Dejé de compararme con los demás, porque finalmente me di cuenta de que ya era la única persona que podía ser. Mi idea de atractivo comenzó a evolucionar y finalmente abarcó más que la apariencia física. Comencé a evaluar mi vida en relación con la resiliencia, el trabajo duro y la compasión humana en lugar de la frecuencia con la que me peinaba o la cantidad de veces que había ido al gimnasio esa semana.

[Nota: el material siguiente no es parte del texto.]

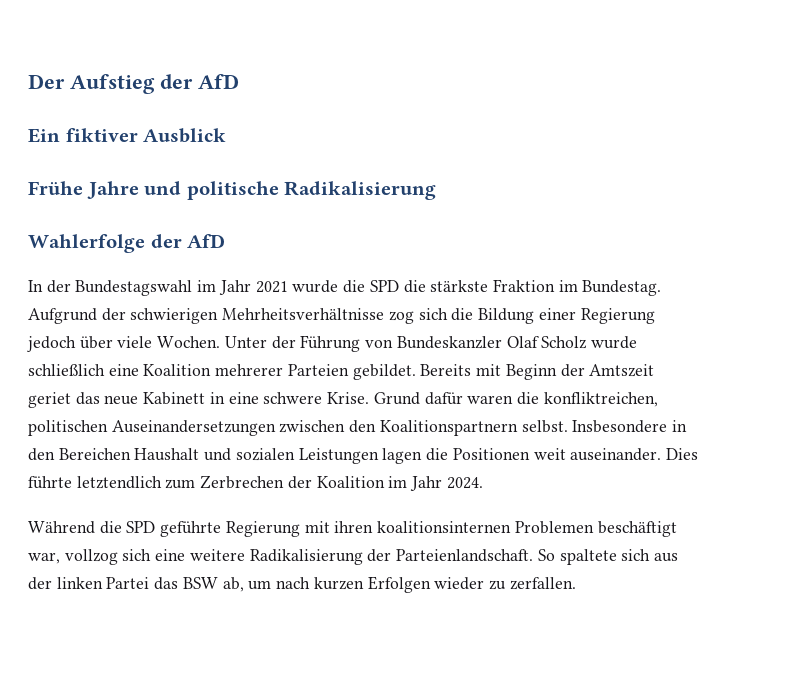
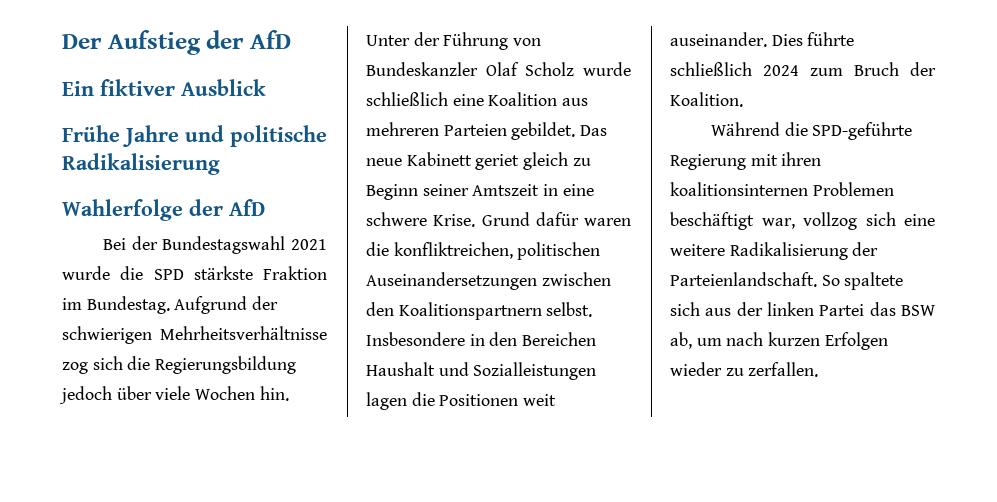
- In der Bundestagswahl im Jahr 2021 wurde die SPD die stärkste Fraktion im Bundestag.
+ Bei der Bundestagswahl 2021 wurde die SPD stärkste Fraktion im Bundestag.
- Aufgrund der schwierigen Mehrheitsverhältnisse zog sich die Bildung einer Regierung jedoch über viele Wochen.
+ Aufgrund der schwierigen Mehrheitsverhältnisse zog sich die Regierungsbildung jedoch über viele Wochen hin.
- Unter der Führung von Bundeskanzler Olaf Scholz wurde schließlich eine Koalition mehrerer Parteien gebildet. Bereits mit Beginn der Amtszeit geriet das neue Kabinett in eine schwere Krise.
+ Unter der Führung von Bundeskanzler Olaf Scholz wurde schließlich eine Koalition aus mehreren Parteien gebildet. Das neue Kabinett geriet gleich zu Beginn seiner Amtszeit in eine schwere Krise.
- Insbesondere in den Bereichen Haushalt und sozialen Leistungen lagen die Positionen weit auseinander.
+ Insbesondere in den Bereichen Haushalt und Sozialleistungen lagen die Positionen weit auseinander.
- Dies führte letztendlich zum Zerbrechen der Koalition im Jahr 2024.
+ Dies führte schließlich 2024 zum Bruch der Koalition.
- Während die SPD geführte Regierung mit ihren koalitionsinternen Problemen beschäftigt war, vollzog sich eine weitere Radikalisierung der Parteienlandschaft.
+ Während die SPD-geführte Regierung mit ihren koalitionsinternen Problemen beschäftigt war, vollzog sich eine weitere Radikalisierung der Parteienlandschaft.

Todo este calvario puede parecer una tontería. En retrospectiva, todavía me suena un poco tonto, pero luego recuerdo que soy solo uno de los muchos que han experimentado en silencio este tipo de insoportable vergüenza interna y autocrítica. Para algunos, puedo parecer una niña privilegiada y llorona que se queja de asuntos triviales, pero cuando comienzas a desarrollar trastornos de ansiedad y depresión, comienza a volverse bastante no trivial.



Entonces, espero que puedan comprender mi frustración con esta repentina afluencia de artículos que dirigen un rayo de luz irrelevante y perjudicial hacia la apariencia física. ¿No te frustra cuando te das cuenta de que la gran mayoría de los artículos de Internet se centran en algo tan arbitrario como la apariencia física? Las miradas se desvanecen. Y lamento dejarlos con ese cliché, pero los clichés son de hecho clichés por una razón.

No olvide quién tiene el control de esta 'sociedad' espantosamente vana. Cambiemos nuestros valores. Deje de escribir y leer sobre cómo son usted y los demás. La vanidad es tan poderosa como la permitimos.